This paper introduces the miRecSurv, useful when the prior history is unknown for all, or some, of the individuals included in a cohort and the outcome of interest is a recurrent event with event dependence. Specifically, we suppose that we know the moment from where all individuals are at risk, but the number of episodes experienced by the individuals in this time is unknown. This is a realistic situation in practice; for example, it is very probable that in a workforce cohort, we know when a worker started to work (thus, to be at risk of having a sick leave) and, however, and especially for people with ample trajectory, that we do not know whether or not in effect they have already had sick leaves (and in this case, how many). Another situation that might deal with this issue is a study of cohorts with an outcome of incidence of infection from human papillomavirus on adult women. It would be relatively simple to know how long they have been at risk (beginning of active sexual life) or to make a reasonable assumption. However, we will not be able to know the number of infections since most of the time, when they occur, they are asymptomatic (Fernández-Fontelo et al. 2016).

2 Methods

Theoretical approach

Our proposal starts from the assumption that even though the previous history of all or some of the individuals is unknown, we do know which of these were at risk prior to the beginning of the follow-up and starting when. Further, that is based fundamentally on three considerations: 1) impute \(k\), the number of previous episodes for those subjects at risk before the beginning of the follow-up; 2) treat the subpopulation of subjects “Previously at risk” separately from those “Not previously at risk”, and 3) use a frailty term basically to capture the error that will be made when imputing \(k\). Concretely, in the two formulations, “Counting process” (Eq. (1)) and “Gap time” (Eq. (2)), the ones we call “Specific Hazard Frailty Model Imputed”, in its versions - Counting Process (SHFMI.CP) and Gap Time (SHFMI.GT):

\[\label{eq1} \lambda_{ikr}(t) = \nu_i \lambda_{0kr}(t)e^{X_i \beta} \tag{1}\]
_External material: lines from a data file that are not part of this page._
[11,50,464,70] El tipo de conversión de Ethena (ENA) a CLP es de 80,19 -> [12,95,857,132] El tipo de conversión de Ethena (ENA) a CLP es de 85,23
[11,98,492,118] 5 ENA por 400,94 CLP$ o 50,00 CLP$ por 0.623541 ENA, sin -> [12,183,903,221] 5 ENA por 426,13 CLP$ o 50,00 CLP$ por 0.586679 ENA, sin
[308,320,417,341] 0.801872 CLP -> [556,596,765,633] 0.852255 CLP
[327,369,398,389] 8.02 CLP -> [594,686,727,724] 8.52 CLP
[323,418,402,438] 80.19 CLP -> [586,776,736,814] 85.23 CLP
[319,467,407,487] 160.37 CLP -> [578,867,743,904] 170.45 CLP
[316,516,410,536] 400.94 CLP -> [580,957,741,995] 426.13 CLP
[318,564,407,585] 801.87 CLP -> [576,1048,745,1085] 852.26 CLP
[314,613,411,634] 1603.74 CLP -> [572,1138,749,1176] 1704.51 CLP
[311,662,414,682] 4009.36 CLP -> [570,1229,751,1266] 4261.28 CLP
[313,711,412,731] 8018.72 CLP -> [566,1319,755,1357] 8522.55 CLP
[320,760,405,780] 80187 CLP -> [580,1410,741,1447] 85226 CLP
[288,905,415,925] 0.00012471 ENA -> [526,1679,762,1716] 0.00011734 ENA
\[\label{eq2} \lambda_{ikr}(t) = \nu_i \lambda_{0kr}(t-t_{k-1})e^{X_i \beta}, \tag{2}\]

where \(k\) will be the number of previous episodes of individual \(i\) in case they are known or their imputed value in case they are not known; \(r\) indicates the subpopulation the individual belongs to: “Previously at risk” or “Not previously at risk”. In both cases, information corresponding to the time to risk prior to \(t=0\) for each individual is included in \(X_i \beta\), which will be zero for all those that start to be at risk as of the beginning of the follow-up and a value different than zero for those that were previously at risk. In practice, this proposal means that we stratify by the interaction between having been at risk or not before the beginning of the follow-up and the number of previous episodes.

Therefore, the use of the term individual random error \(\nu_i\) intends to capture the error that will be made when imputing and the effect of any variable that having a potential effect, would not have been considered in the analysis. Stratifying by the number of prior episodes intends to safeguard the event dependence. Doing it as an interaction with the fact that it is an individual previously at risk, or not, separates the two subpopulations to not mix times that are not comparable, on the same scale. More details on the proposed methodology can be found in Hernández-Herrera et al. (2021).

The imputation of the number of previous events in individuals at risk before the beginning of the follow-up is done through the COMPoisson generalized distribution (using the log link function), that allows adjusting a regression model using the Conway-Maxwell Poisson (COMPoisson) distribution (Shmueli et al. 2005) considering the dispersion of the data (sub, equi, or overdispersion). This imputation is carried out through multiple imputation calculating its parameters directly from the observed data in two phases: Firstly, a generalized linear model (GLM) is fitted using the number of episodes observed during the follow-up as the response variable and the covariates selected by the user as explanatory, based on the COMPoisson distribution. Imputed values are randomly sampled from this distribution with the parameters obtained in the previous step, including random noise generated from a normal distribution. In order to produce a proper estimation of uncertainty, the described methodology is included in a multiple imputation framework, according to the well known Rubin’s rules (Rubin 1987) and based on the following steps in a Bayesian context:

  1. Fit the COMPoisson count data model and find the posterior mean and variance \(\hat{\beta}\) and \(V(\hat{\beta})\) of model parameters \(\beta\).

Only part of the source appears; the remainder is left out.